舟墨失笑,揉了一把宴清道,“前方都打仗了,我们身处临城,能不担心吗?你就一点不怕?”
宴清眼里的犹豫只一瞬间,而后又很坚定的看向舟墨,“阿墨说过这战事持续不了太久,我信你,也信我们边关的将士们。”
“这里年年都会有游牧征战,前线但凡出过纰漏,我们也不可能安然生活到现在,从未受过战事的殃及。”
舟墨哑然,半天才无奈的笑了笑,“……你这算不算是盲目信任我?”
宴清扭头看向出城的方向,努嘴道,“明明信的是我们边关的将士们。”
舟墨笑了两声,刚刚的那股说不清道不明的压抑消失不见,他一个手握全文剧情的人,又为何要担心受怕。
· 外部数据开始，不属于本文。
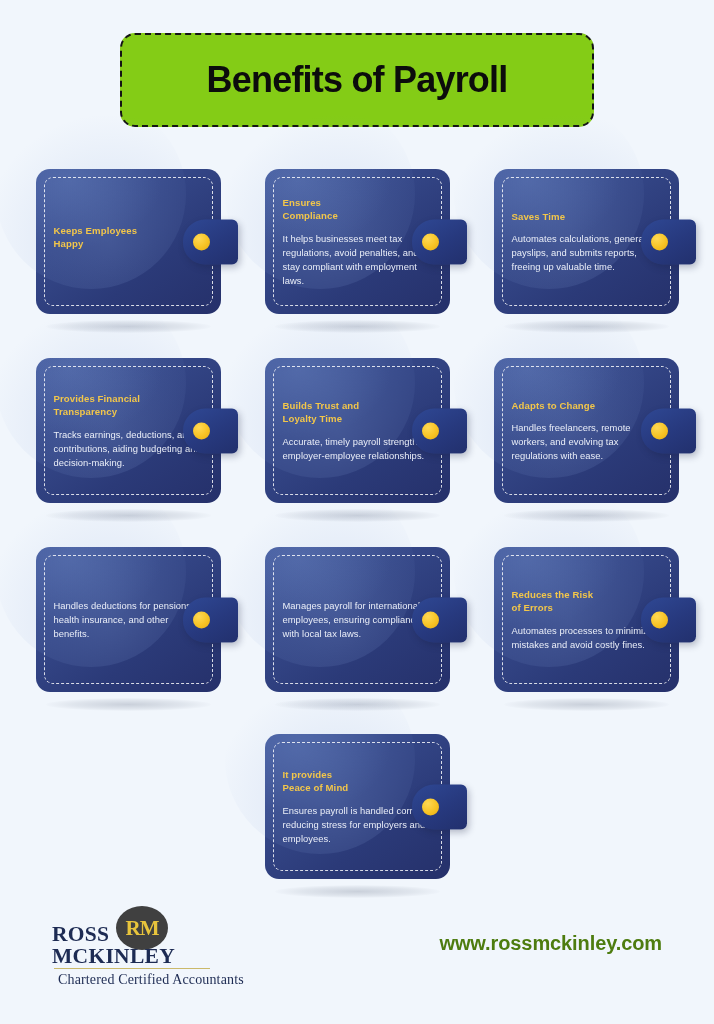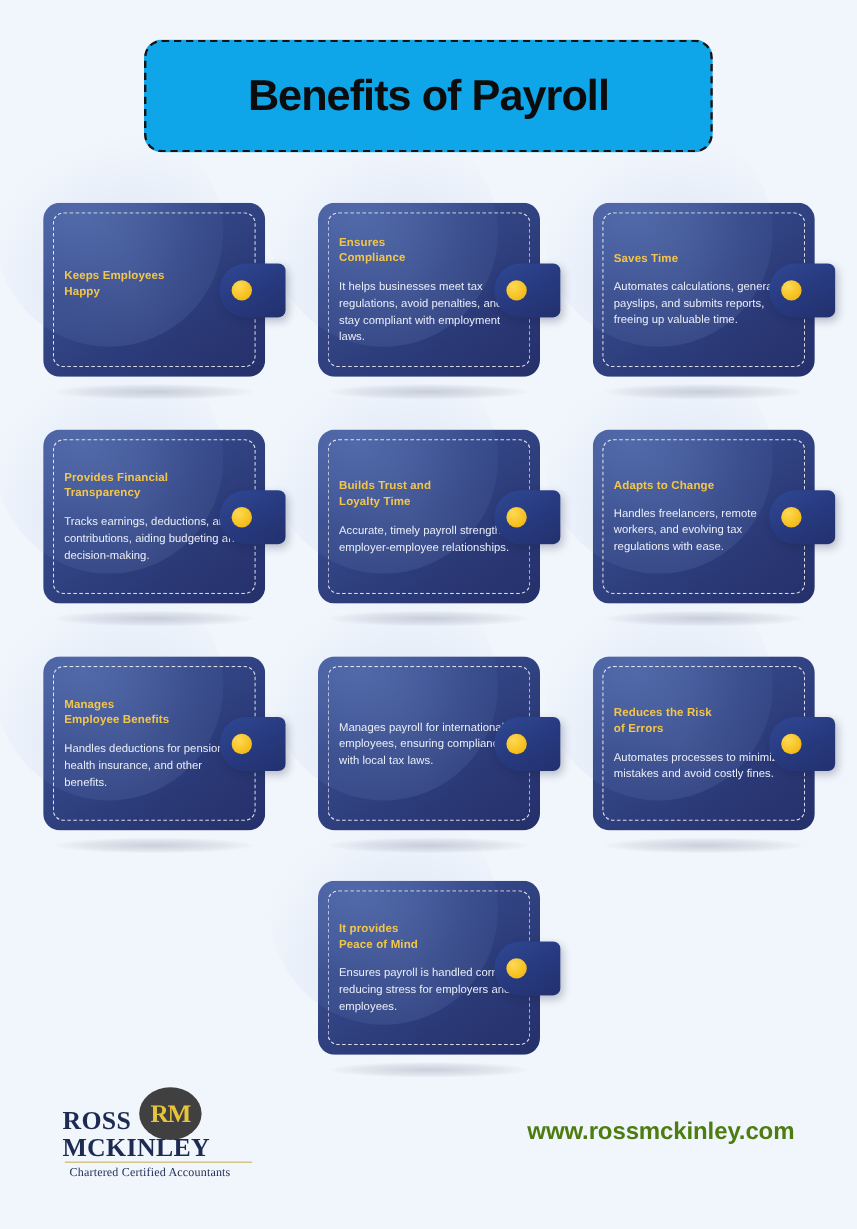--- a/index.html
+++ b/index.html
@@ -26,7 +26,7 @@
   .title-banner {
     width: 474px;
     height: 94px;
-    background: #0ea5e9;
+    background: #84cc16;
     border: 2.5px dashed #141414;
     border-radius: 15px;
     display: flex;

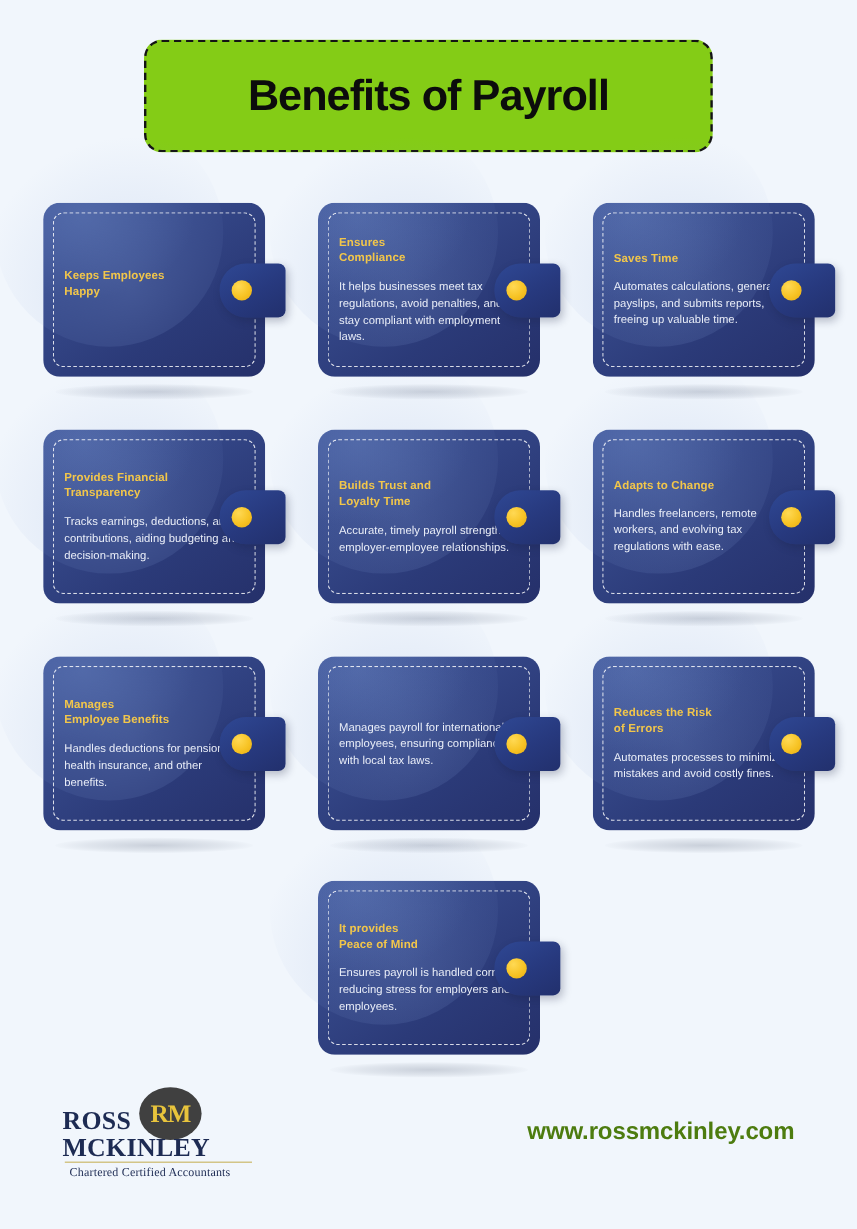--- a/index.html
+++ b/index.html
@@ -330,8 +330,6 @@
     <div class="card">
       <div class="stitch"></div>
       <div class="card-body">
-        <div class="card-title">Manages
-Employee Benefits</div>
         <div class="card-desc">Handles deductions for pensions, health insurance, and other benefits.</div>
       </div>
       <div class="clasp">

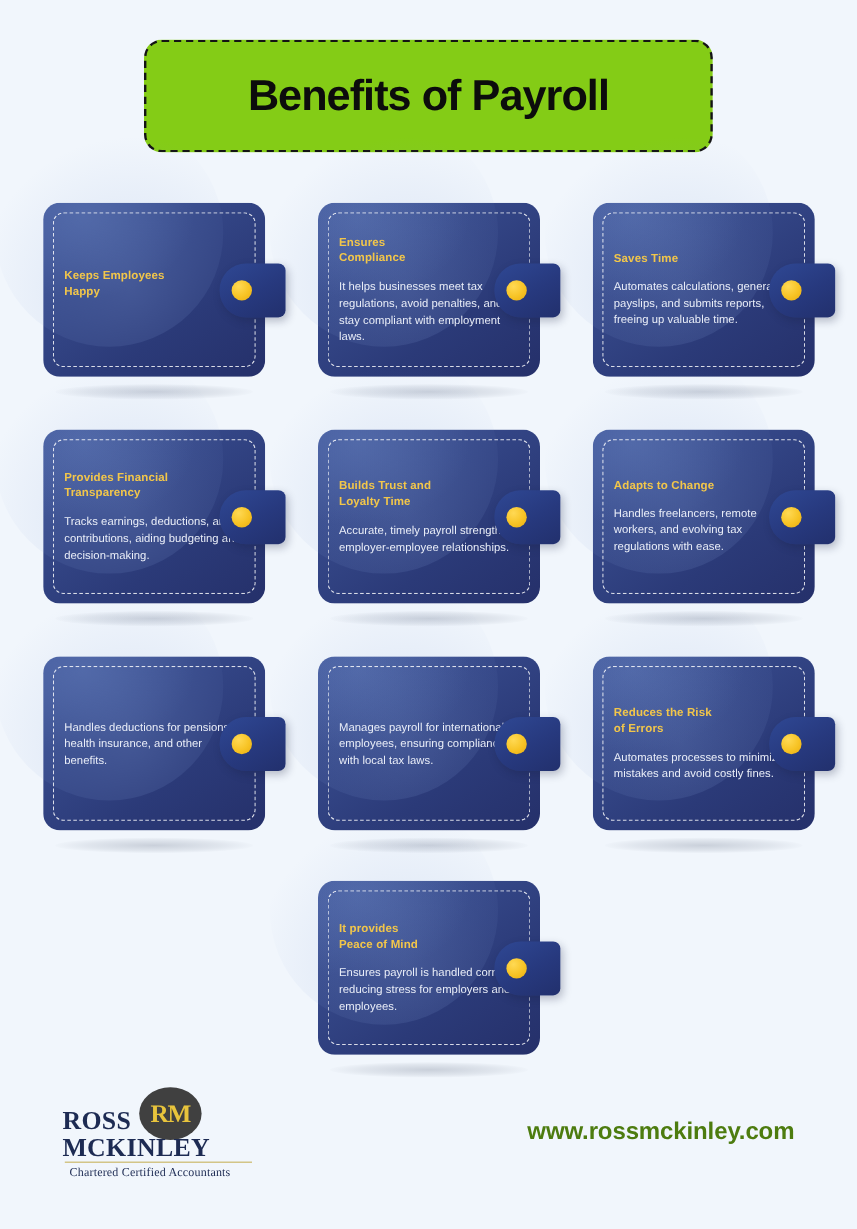--- a/index.html
+++ b/index.html
@@ -215,7 +215,7 @@
     top: 66px;
     color: #1d2b53;
     font-family: "Liberation Serif", "DejaVu Serif", serif;
-    font-size: 10px;
+    font-size: 14px;
     letter-spacing: 0.15px;
     white-space: nowrap;
   }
他跟着宴清往城外看去,却恍若在人群中又见到了同舟六十分神似的身影。
舟墨神色一僵。
宴清看了看他,小心翼翼的道,“阿墨,你还在担心什么呀?”
“其实我到现在也没想明白,游牧最好征战的时机明明是在秋季,牲畜养的膘肥体壮的,可现下已是冬天,天凉的厉害,为何这战事还没消下去,反愈演愈烈?”
宴清等了会也不见舟墨回他,便也好奇的顺着舟墨的视线望去,那里只有一些身高马大散在四处的女子们。
宴清刚想说话,身后有人先他一步开口。
“我的大哥大姐们,你们怎么这个时候进城了?”黎白也刚从别的粮铺回来,心里正闷的很,乍然瞧见她下家要去的粮铺门口站着这两位,没好气的提醒道,“最近能不进城就别进城了,别回头征兵再给你家妻主抓去,哭不死你。”
宴清一怔,“还要征兵吗?”
黎白指着他们看的地方道,“是啊,那片都是,不过那些是主动的,等日后人不够,可能就得挨家挨户征兵了。”